SpaceX is pushing back the return of their Falcon-9 rocket to flight (RTF) from Dec. 16 to early next month, aiming to deliver 10 Iridium NEXT satellites to orbit from Space Launch Complex 4E at Vandenberg Air Force Base, Calif. The launch is pending FAA approval following a Sept. 1 explosion at Cape Canaveral Air Force Station, Fla., which took out their rocket, launch complex, and their customer’s AMOS-6 satellite.
Though the investigation remains ongoing, SpaceX is confident the accident was related to flight preparation, not the vehicle itself. That said, the Hawthorne, Calif.-based company released the following update this morning, Dec. 7:
“We are finalizing the investigation into our September 1 anomaly and are working to complete the final steps necessary to safely and reliably return to flight, now in early January with the launch of Iridium-1. This allows for additional time to close-out vehicle preparations and complete extended testing to help ensure the highest possible level of mission assurance prior to launch.”
The 10 Iridium NEXT satellites flying on Iridium-1 RTF are the first set of 70 the company is launching with SpaceX to replace their current constellation; all of which are contracted to fly on seven Falcon-9 launches over the next 18 months.

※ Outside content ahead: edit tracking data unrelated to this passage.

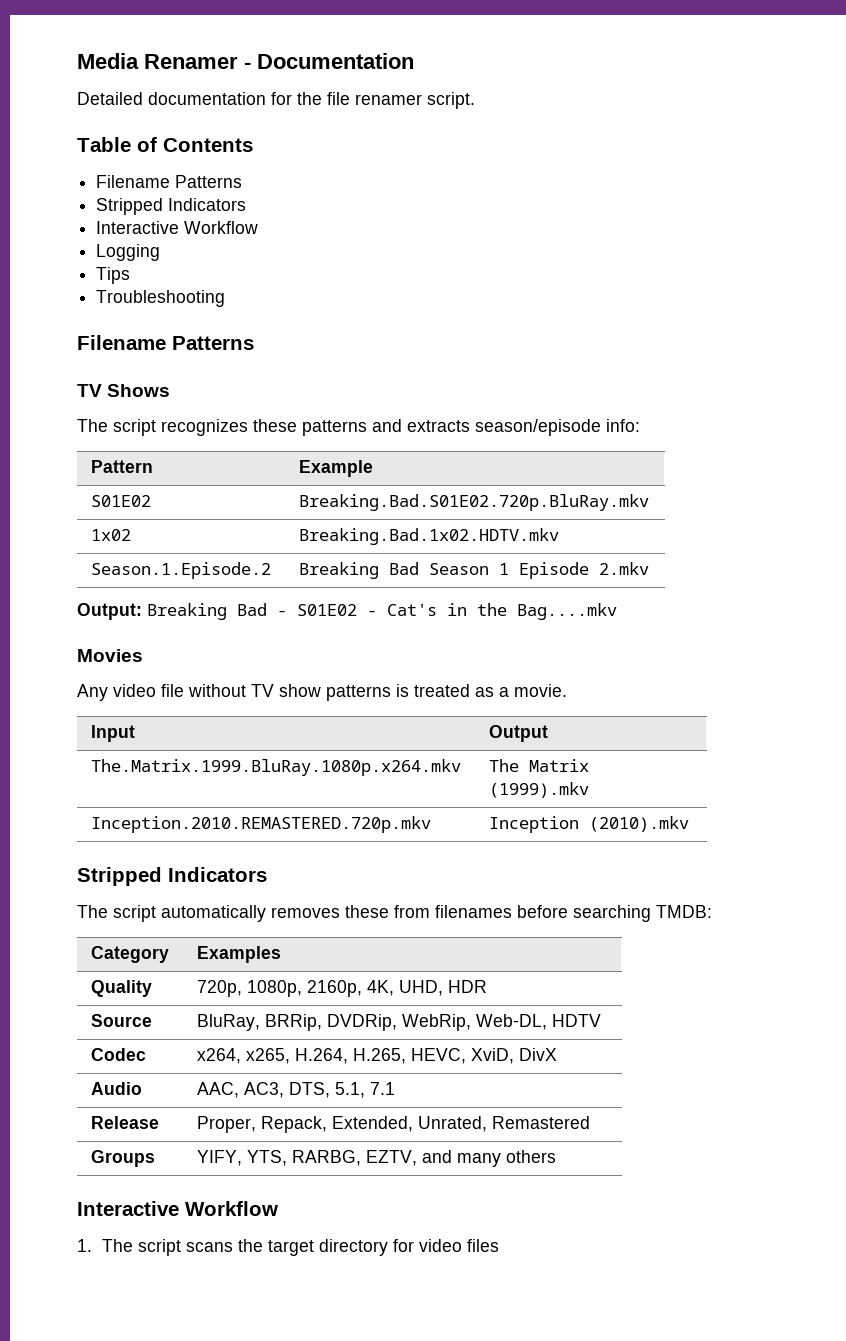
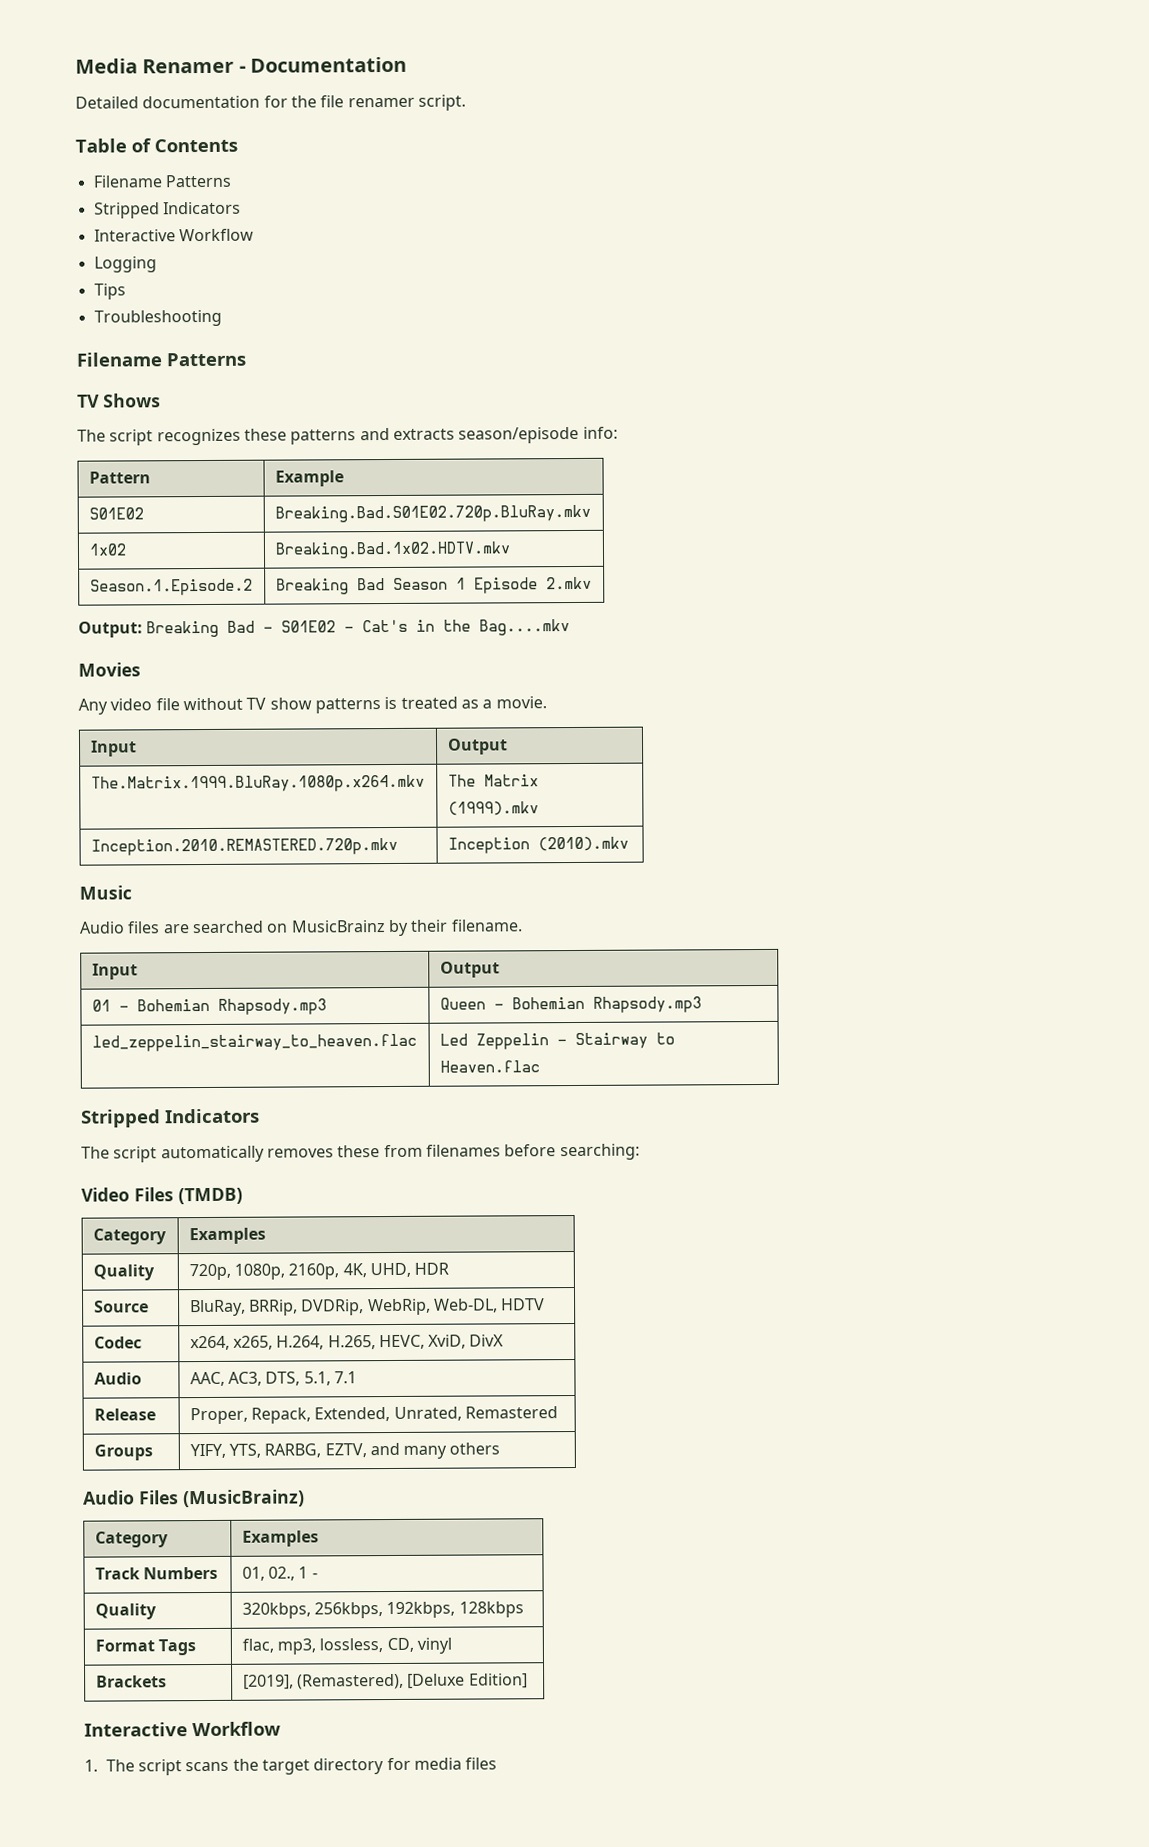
+ Music
+ Audio files are searched on MusicBrainz by their filename.
+ Input | Output
+ 01 - Bohemian Rhapsody.mp3 | Queen - Bohemian Rhapsody.mp3
+ led_zeppelin_stairway_to_heaven.flac | Led Zeppelin - Stairway to Heaven.flac
- The script automatically removes these from filenames before searching TMDB:
+ The script automatically removes these from filenames before searching:
+ Video Files (TMDB)
+ Audio Files (MusicBrainz)
+ Category | Examples
+ Track Numbers | 01, 02., 1 -
+ Quality | 320kbps, 256kbps, 192kbps, 128kbps
+ Format Tags | flac, mp3, lossless, CD, vinyl
+ Brackets | [2019], (Remastered), [Deluxe Edition]
- 1. The script scans the target directory for video files
+ 1. The script scans the target directory for media files

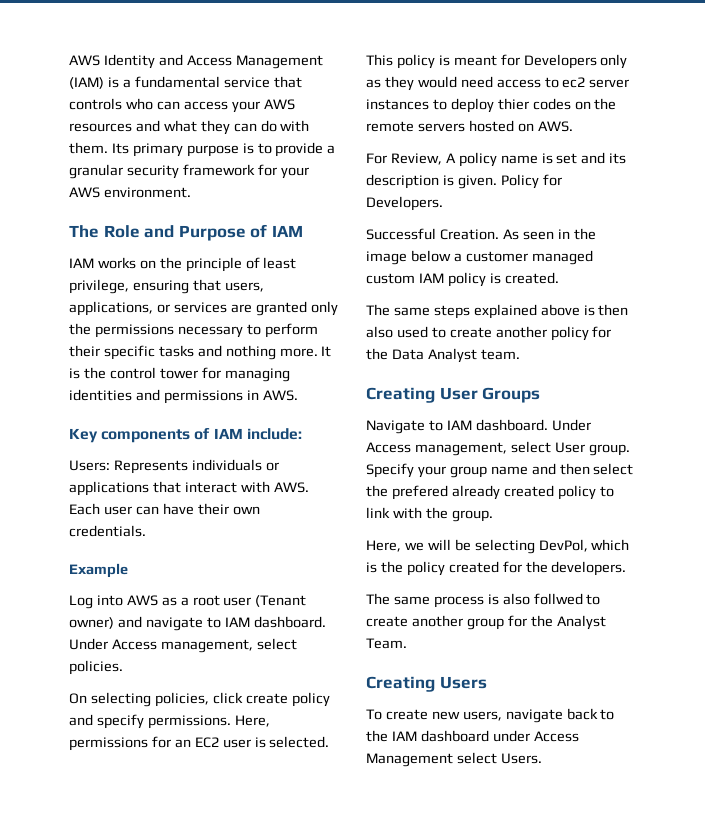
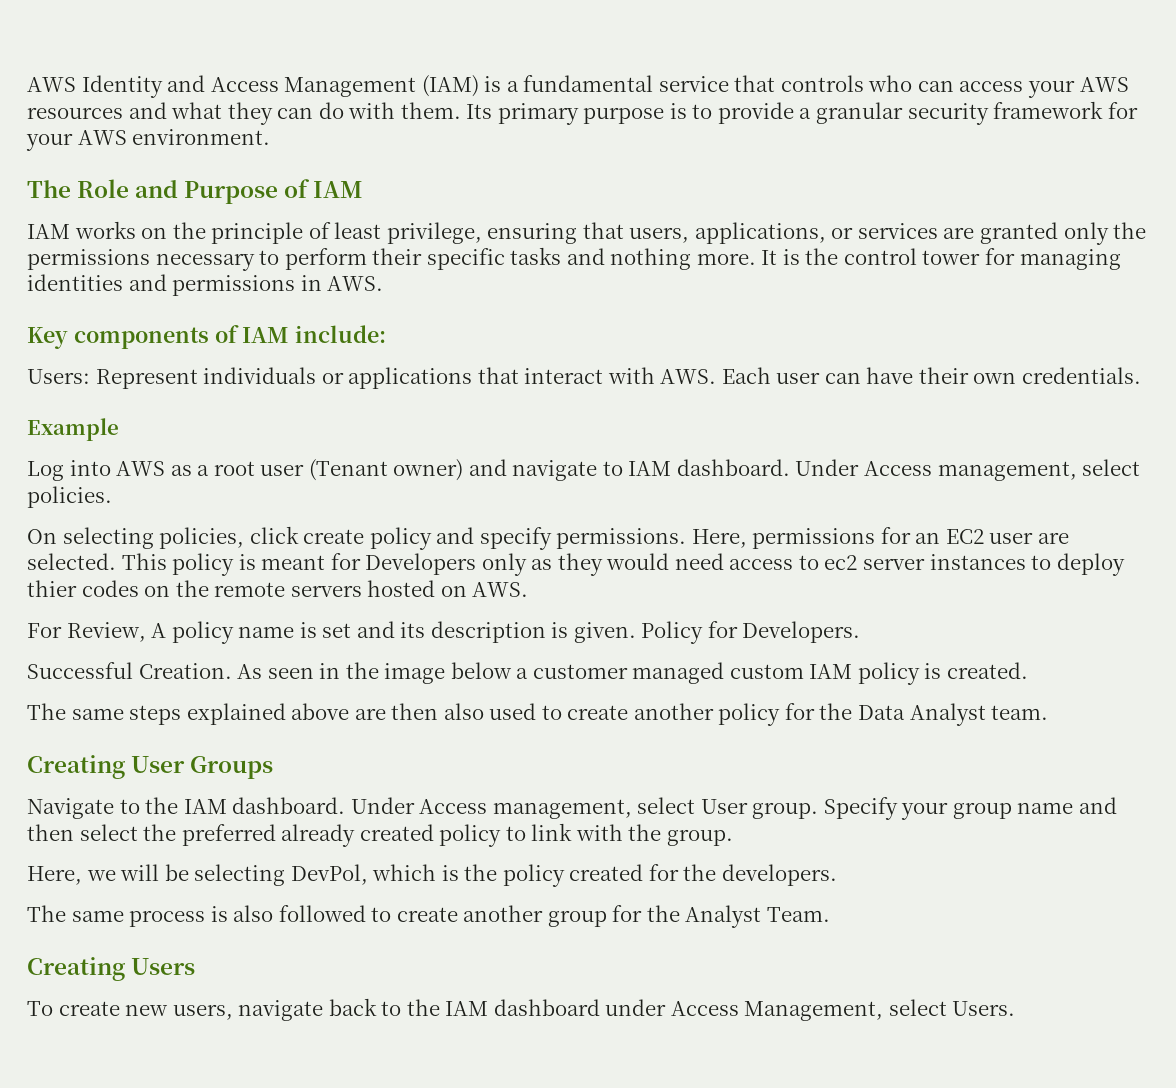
- Users: Represents individuals or applications that interact with AWS. Each user can have their own credentials.
+ Users: Represent individuals or applications that interact with AWS. Each user can have their own credentials.
- Here, permissions for an EC2 user is selected.
+ Here, permissions for an EC2 user are selected.
- The same steps explained above is then also used to create another policy for the Data Analyst team.
+ The same steps explained above are then also used to create another policy for the Data Analyst team.
- Navigate to IAM dashboard.
+ Navigate to the IAM dashboard.
- Specify your group name and then select the prefered already created policy to link with the group.
+ Specify your group name and then select the preferred already created policy to link with the group.
- The same process is also follwed to create another group for the Analyst Team.
+ The same process is also followed to create another group for the Analyst Team.
- To create new users, navigate back to the IAM dashboard under Access Management select Users.
+ To create new users, navigate back to the IAM dashboard under Access Management, select Users.

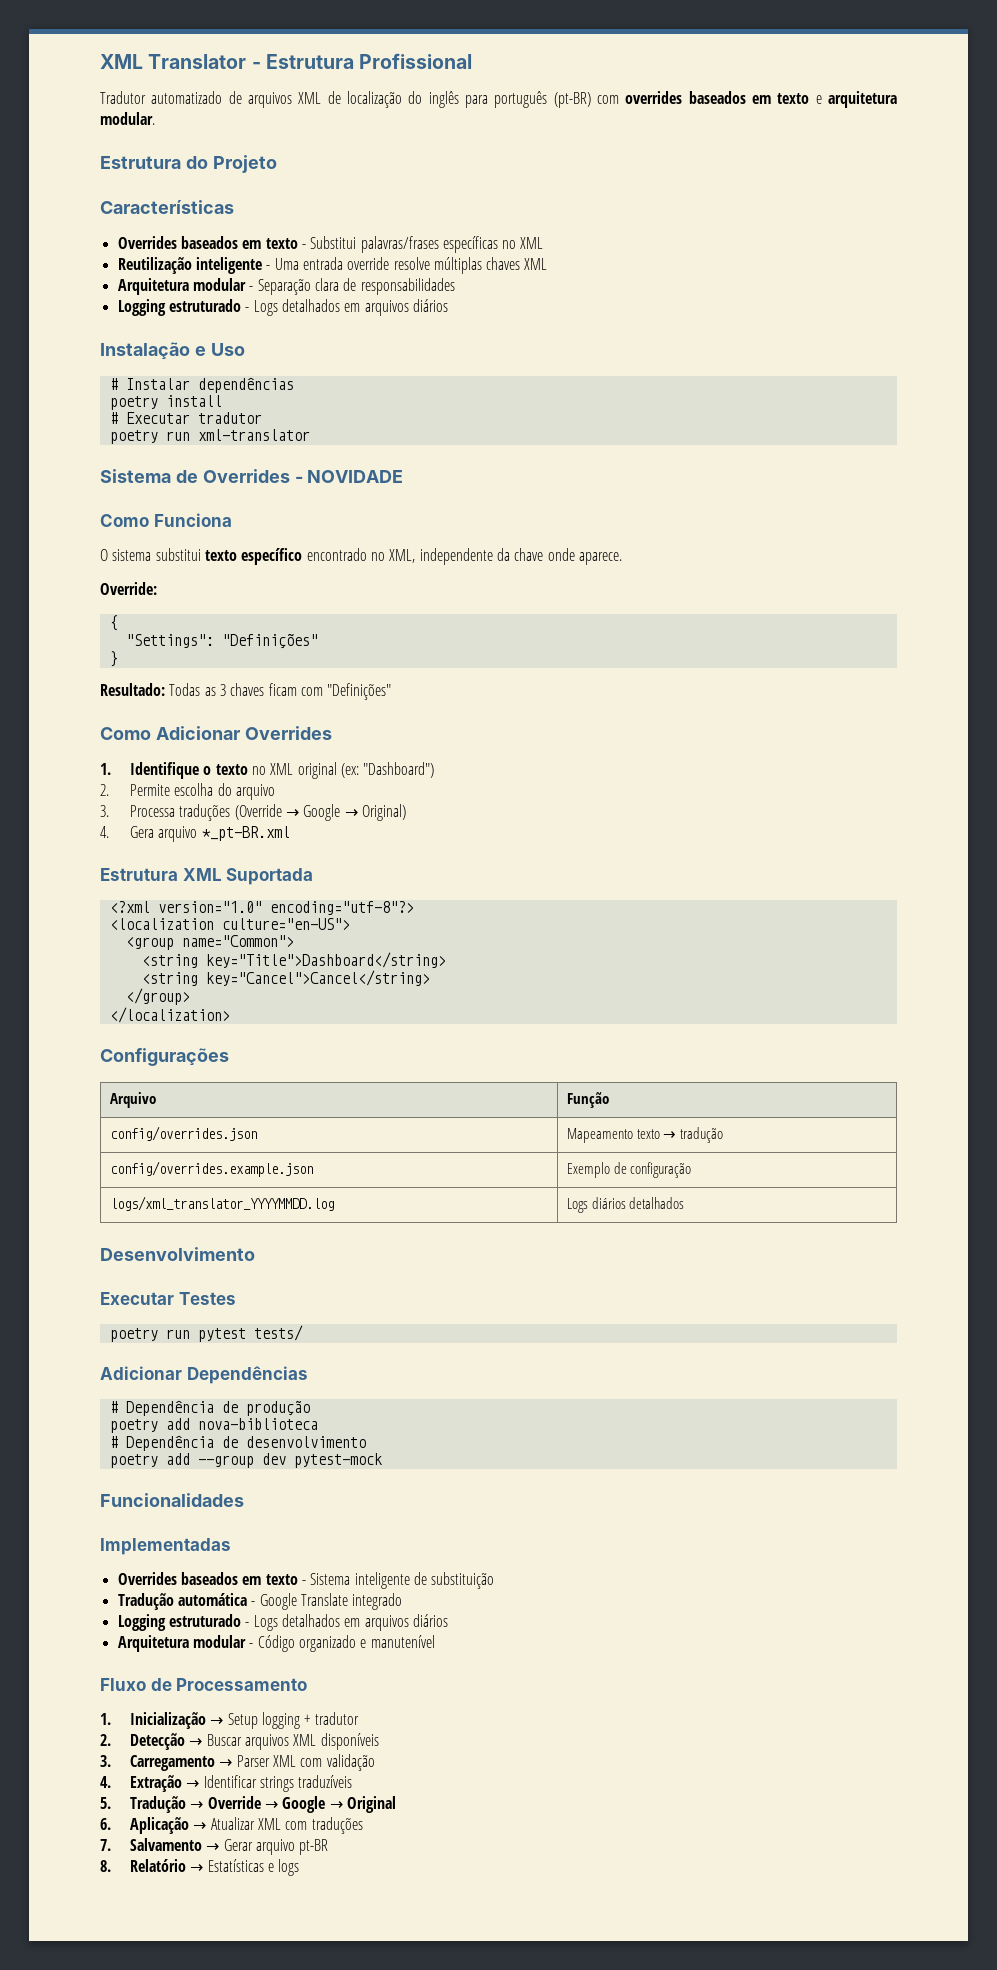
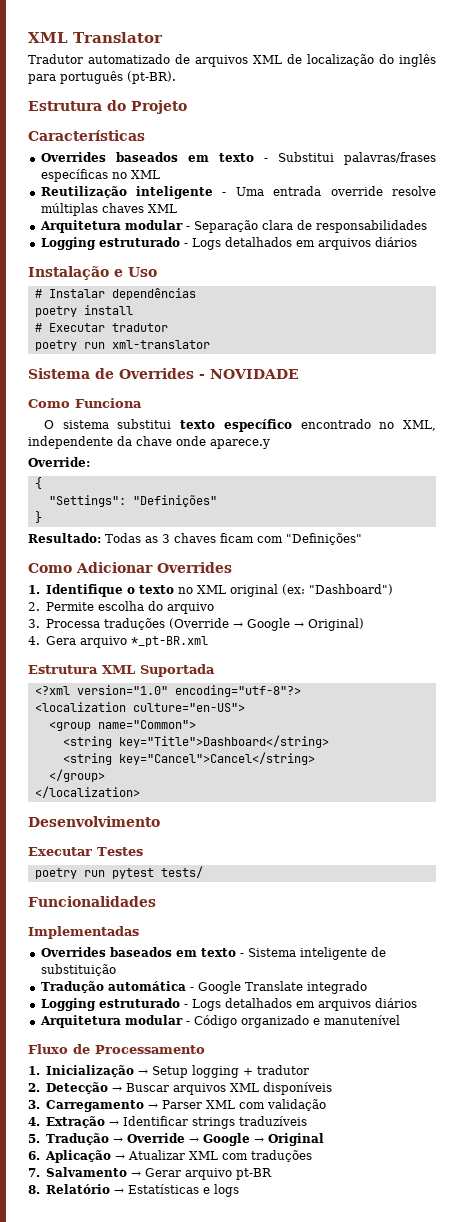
- XML Translator - Estrutura Profissional
+ XML Translator
- Tradutor automatizado de arquivos XML de localização do inglês para português (pt-BR) com overrides baseados em texto e arquitetura modular.
+ Tradutor automatizado de arquivos XML de localização do inglês para português (pt-BR).
- O sistema substitui texto específico encontrado no XML, independente da chave onde aparece.
+ O sistema substitui texto específico encontrado no XML, independente da chave onde aparece.y
- Configurações
- Arquivo | Função
- config/overrides.json | Mapeamento texto → tradução
- config/overrides.example.json | Exemplo de configuração
- logs/xml_translator_YYYYMMDD.log | Logs diários detalhados
- Adicionar Dependências
- # Dependência de produção
- poetry add nova-biblioteca
- # Dependência de desenvolvimento
- poetry add --group dev pytest-mock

Prior to the AMOS-6 accident, Iridium wanted all their launches flown by the end of 2017.
The investigation has focused heavily on a breach in the cryogenic helium system of the rocket’s second stage liquid oxygen tank, with special attention narrowed to “one of the three composite over wrapped pressure vessels (COPVs) inside the LOX tank,” said SpaceX in an Oct. 28 update.
“Iridium supports SpaceX’s announcement today to extend the first Iridium NEXT launch date into early January, in order to help ensure a successful mission,” noted Iridium in a statement following SpaceX’s announcement. “We remain as confident as ever in their ability to safely deliver our satellites into low Earth orbit.”
No new launch date / time has been set.